We’re just like that horse. We are bound to imaginary limitations which impede us from breaking the mental shackles that still exist from a different time and place. When we think we can’t, we are summoning old defeats. When we don’t even bother trying, we are steeped in our previous failures.
This is all mental. This has no bearing on today’s reality. The things that keep us grounded are all rooted in the past.
But here’s the thing: Our realities are malleable. Just like the potter who molds the clay, we don’t have to stay in the same shape that we were once in. We can stretch and bend. We have elasticity. We can reconfigure and readjust.
We can improve our realities.
I’ll bet many of us can point to things that threatened our start. But those things shouldn’t get to determine how we finish. We determine this. The teenage mom who is pushing her way through high school? The ex-con who is learning a trade to become marketable? The lady diagnosed with Type 2 Diabetes who is eating healthier and exercising? They are all viewing their reality as clay. They were each presented with hurdles that – if given a defeatist mindset — would have hindered their futures. But they refused to accept their old realities. They fought back.

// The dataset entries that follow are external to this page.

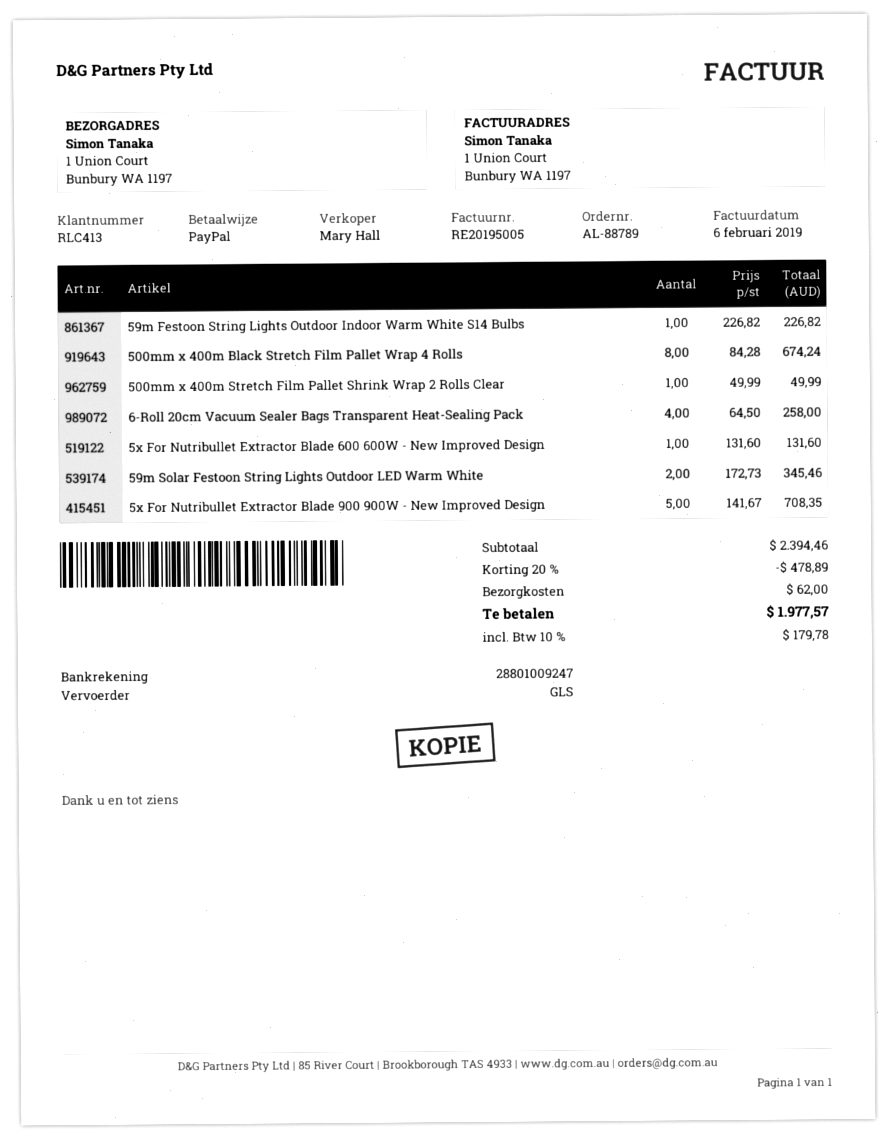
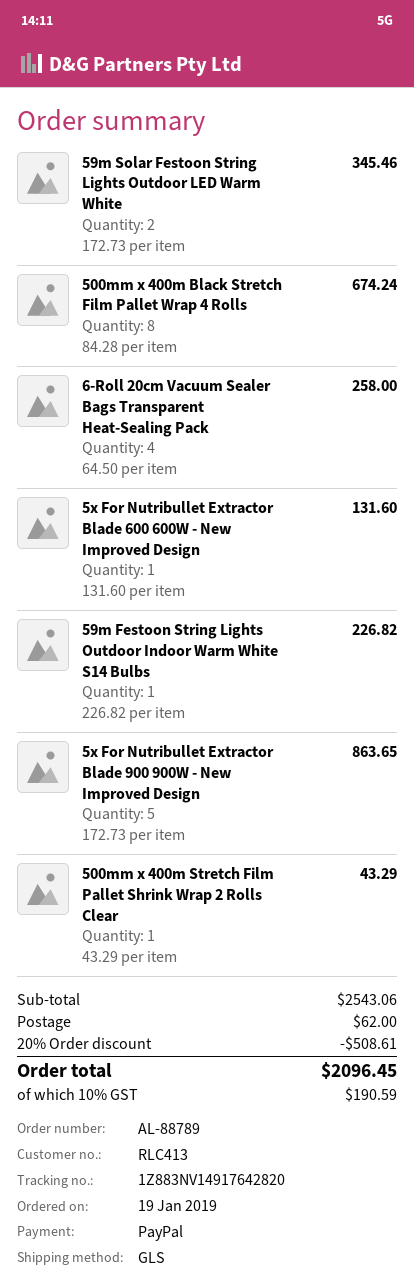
500mm x 400m Stretch Film Pallet Shrink Wrap 2 Rolls Clear: 1 x 49.99 = 49.99 -> 1 x 43.29 = 43.29
5x For Nutribullet Extractor Blade 900 900W - New Improved Design: 5 x 141.67 = 708.35 -> 5 x 172.73 = 863.65
subtotal: 2394.46 -> 2543.06
discount: 20% = 478.89 -> 20% = 508.61
tax: 10% = 179.78 -> 10% = 190.59
total: 1977.57 -> 2096.45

It’s not how we were raised, and what we weren’t taught. It’s not whether our dads were around or whether we get along with our siblings.

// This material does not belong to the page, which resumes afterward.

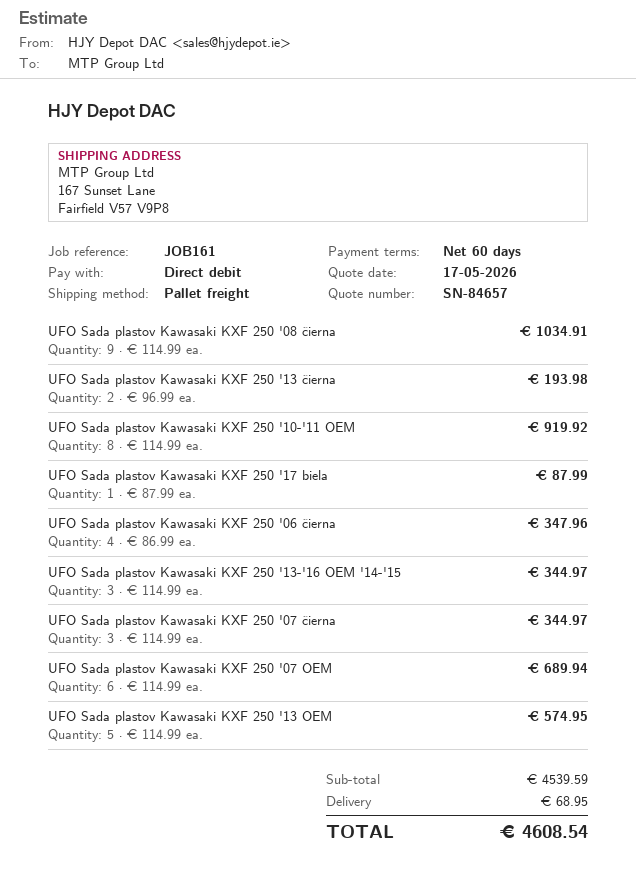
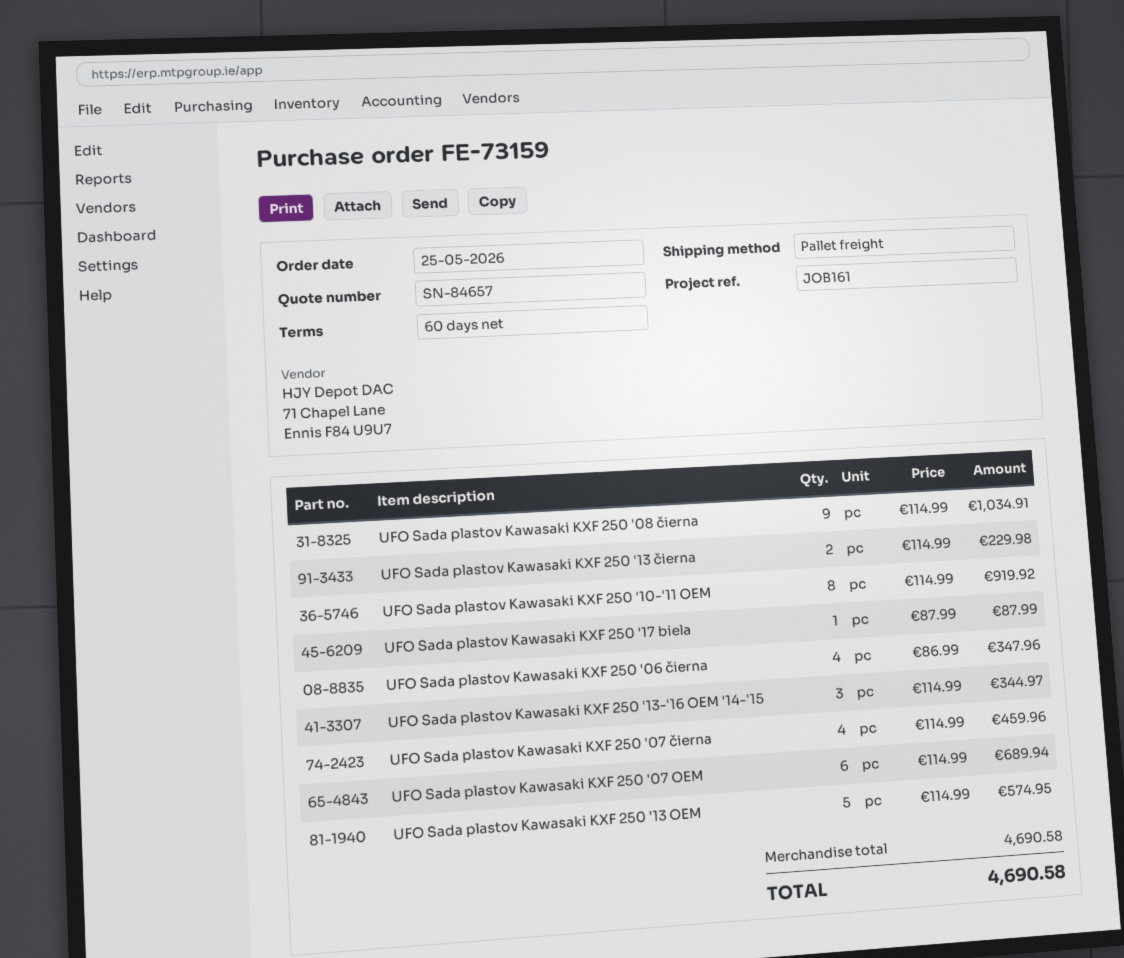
UFO Sada plastov Kawasaki KXF 250 '13 čierna: 2 x 96.99 = 193.98 -> 2 x 114.99 = 229.98
UFO Sada plastov Kawasaki KXF 250 '07 čierna: 3 x 114.99 = 344.97 -> 4 x 114.99 = 459.96
subtotal: 4539.59 -> 4690.58
shipping: 68.95 -> none
total: 4608.54 -> 4690.58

Later on in life, it doesn’t really matter how we grew up. Sure, our childhoods play a role in shaping who we are today, that is undeniable. In terms of what direction we head in now as adults, how we grew up is of little consequence.
No one asks you at 40, whether you had enough food to eat when you were 10.
Stories of overcoming obstacles are commonplace with successful people. There are many people who have turned dismal realities into hopeful ones. We can choose to have a happy ending.
If we want different realities, we need to mold our clay.